* **Task objective**
In the records, find every line with the word "white" and copy it out.

Web page edit records:
──────────

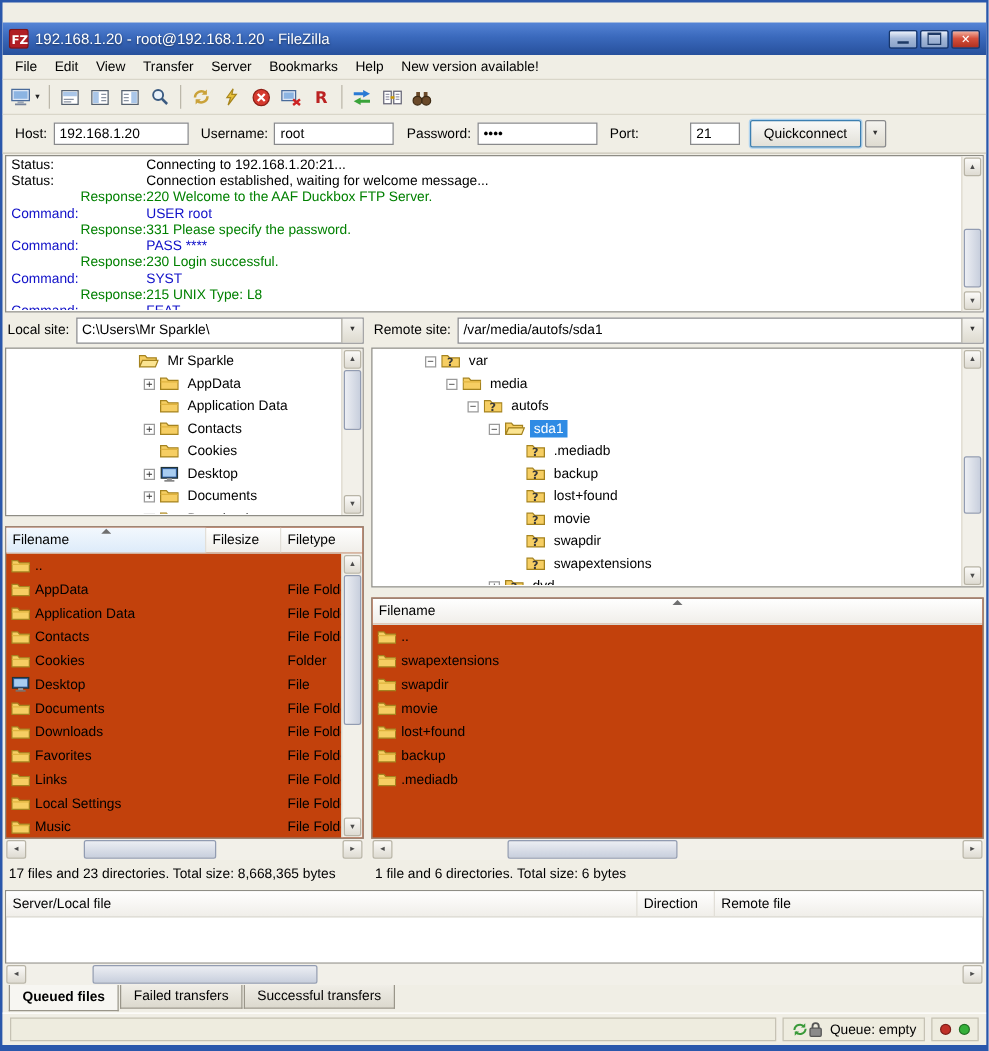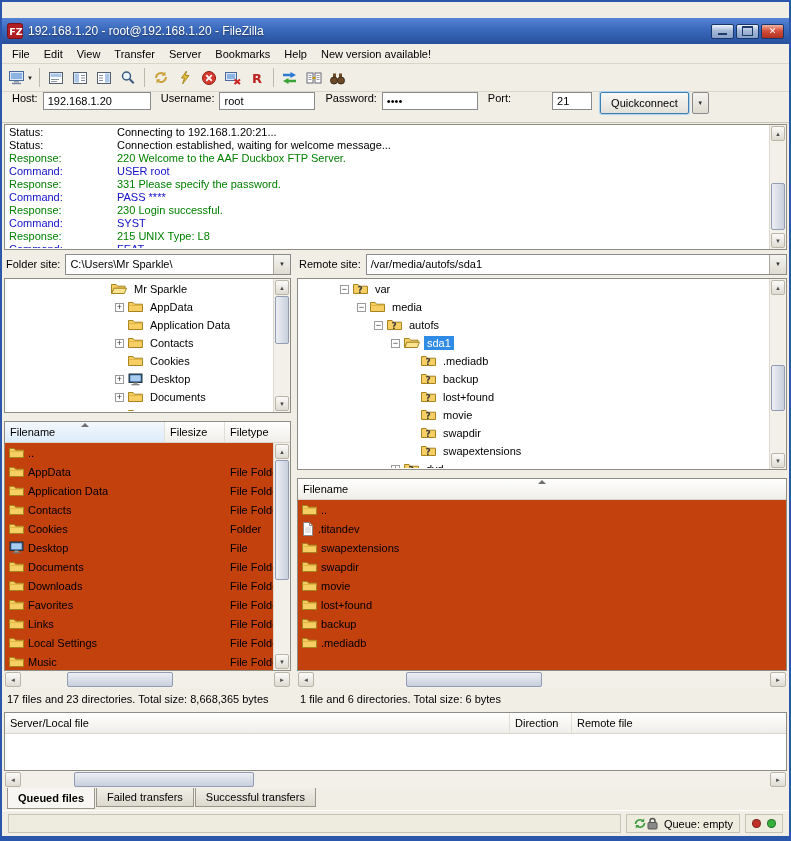--- a/index.html
+++ b/index.html
@@ -20,37 +20,37 @@
   .winbtn.close::after{content:"\2715";color:#fff;font-size:9px;font-weight:bold;line-height:1;}
 
   
   .menubar{height:20px;flex:none;display:flex;align-items:center;background:#f0eee5;border-bottom:1px solid #d9d6c9;padding-left:3px;}
   .menu-item{padding:2px 7px;cursor:default;white-space:nowrap;}
   .toolbar{height:28px;flex:none;display:flex;align-items:center;background:#f0eee5;border-bottom:1px solid #d9d6c9;padding-left:4px;}
   .tb-btn{height:24px;min-width:24px;display:flex;align-items:center;justify-content:center;gap:1px;padding:0 2px;border-radius:2px;}
   .tb-sep{width:1px;height:19px;background:#bcb8aa;margin:0 4px;}
   .tb-caret{font-size:6px;color:#222;margin-left:1px;}
   .icon{display:inline-flex;align-items:center;}
-  .quickbar{height:31px;flex:none;display:flex;background:#f0eee5;border-bottom:1px solid #c9c5b8;padding:0 8px;}
+  .quickbar{height:31px;flex:none;display:flex;align-items:center;background:#f0eee5;border-bottom:1px solid #c9c5b8;padding:0 8px;}
   .ql{margin:0 5px 0 10px;white-space:nowrap;}
   .ql:first-child{margin-left:2px;}
   .qinput{height:18px;border:1px solid #898a8c;font:inherit;padding:1px 4px;background:#fff;}
   .w-host{width:108px;}.w-user{width:96px;}.w-pass{width:96px;}.w-port{width:40px;margin-left:36px;}
   .qc-btn{height:22px;font:inherit;padding:0 10px;margin-left:8px;border:1px solid #3c7fb1;border-radius:2px;
     background:linear-gradient(#f9f9f7,#e2e0d8);box-shadow:0 0 0 1px #aed2ee;}
   .qc-drop{height:22px;width:17px;margin-left:3px;padding:0;border:1px solid #898a8c;border-radius:2px;
     background:linear-gradient(#f5f4f0,#dedbd0);font-size:6px;color:#333;}
 
   
   .logpane{height:126px;flex:none;margin:1px 2px 0 2px;background:#fff;border:1px solid #8e8d85;position:relative;}
   .loglines{position:absolute;top:1px;left:4px;right:19px;bottom:1px;overflow:hidden;line-height:13px;white-space:nowrap;}
   .log-label{display:inline-block;width:108px;}
   .k-status{color:#000;}
   .k-command{color:#1010c8;}
-  .k-response{color:#008000;}
+  .k-response{color:#008000;text-align:right;}
 
   
   .vscroll{position:absolute;top:0;right:0;bottom:0;width:17px;background:#f2f0e9;border-left:1px solid #ddd9cd;display:flex;flex-direction:column;}
   .sb-btn{height:15px;flex:none;display:flex;align-items:center;justify-content:center;font-size:6px;color:#4c4c4c;
     background:linear-gradient(#fbfaf8,#dedbd2);border:1px solid #b9b5a7;border-radius:2px;margin:1px;}
   .sb-track{flex:1;position:relative;margin:0 1px;}
   .sb-thumb{position:absolute;left:0;right:0;background:linear-gradient(90deg,#eceef3,#c8cfdd);border:1px solid #929cb2;border-radius:2px;}
   .hscroll{height:17px;flex:none;background:#f2f0e9;display:flex;align-items:stretch;}
   .hs-btn{width:16px;flex:none;display:flex;align-items:center;justify-content:center;font-size:6px;color:#4c4c4c;
     background:linear-gradient(#fbfaf8,#dedbd2);border:1px solid #b9b5a7;border-radius:2px;margin:1px;}
@@ -312,21 +312,21 @@
       <div class="sb-btn">▲</div>
       <div class="sb-track">
         <div class="sb-thumb" style="top:46%;height:52%;"></div>
       </div>
       <div class="sb-btn">▼</div>
     </div>
   </div>
 
   <div class="sites">
     <div class="site-left">
-      <span class="site-label">Folder site:</span>
+      <span class="site-label">Local site:</span>
       <div class="combo">
         <span class="combo-val">C:\Users\Mr Sparkle\</span>
         <span class="combo-drop">▼</span>
       </div>
     </div>
     <div class="site-gap"></div>
     <div class="site-right">
       <span class="site-label">Remote site:</span>
       <div class="combo">
         <span class="combo-val">/var/media/autofs/sda1</span>
@@ -758,32 +758,20 @@
         <div class="list-rows">
             <div class="list-row">
               <span class="cell c-name">
                 <span class="icon">
                   <svg width="15" height="12" viewBox="0 0 15 12">
                     <path d="M.5 10.5v-9h4.6l1.5 1.7h7.9v7.3z" fill="#F6CE63" stroke="#A5831F"></path>
                     <path d="M.5 4.4h14" stroke="#E0B33F"></path>
                   </svg>
                 </span>
                 <span class="fname">..</span>
-              </span>
-            </div>
-            <div class="list-row">
-              <span class="cell c-name">
-                <span class="icon">
-                  <svg width="12" height="14" viewBox="0 0 12 14">
-                    <path d="M1.5.5h6l3 3v10h-9z" fill="#fff" stroke="#8a8a8a"></path>
-                    <path d="M7.5.5v3h3" fill="none" stroke="#8a8a8a"></path>
-                    <path d="M3 6h6M3 8h6M3 10h6" stroke="#c9c9c9"></path>
-                  </svg>
-                </span>
-                <span class="fname">.titandev</span>
               </span>
             </div>
             <div class="list-row">
               <span class="cell c-name">
                 <span class="icon">
                   <svg width="15" height="12" viewBox="0 0 15 12">
                     <path d="M.5 10.5v-9h4.6l1.5 1.7h7.9v7.3z" fill="#F6CE63" stroke="#A5831F"></path>
                     <path d="M.5 4.4h14" stroke="#E0B33F"></path>
                   </svg>
                 </span>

──────────

* **Exercise answer**
   .menu-item{padding:2px 7px;cursor:default;white-space:nowrap;}
   .ql{margin:0 5px 0 10px;white-space:nowrap;}
   .loglines{position:absolute;top:1px;left:4px;right:19px;bottom:1px;overflow:hidden;line-height:13px;white-space:nowrap;}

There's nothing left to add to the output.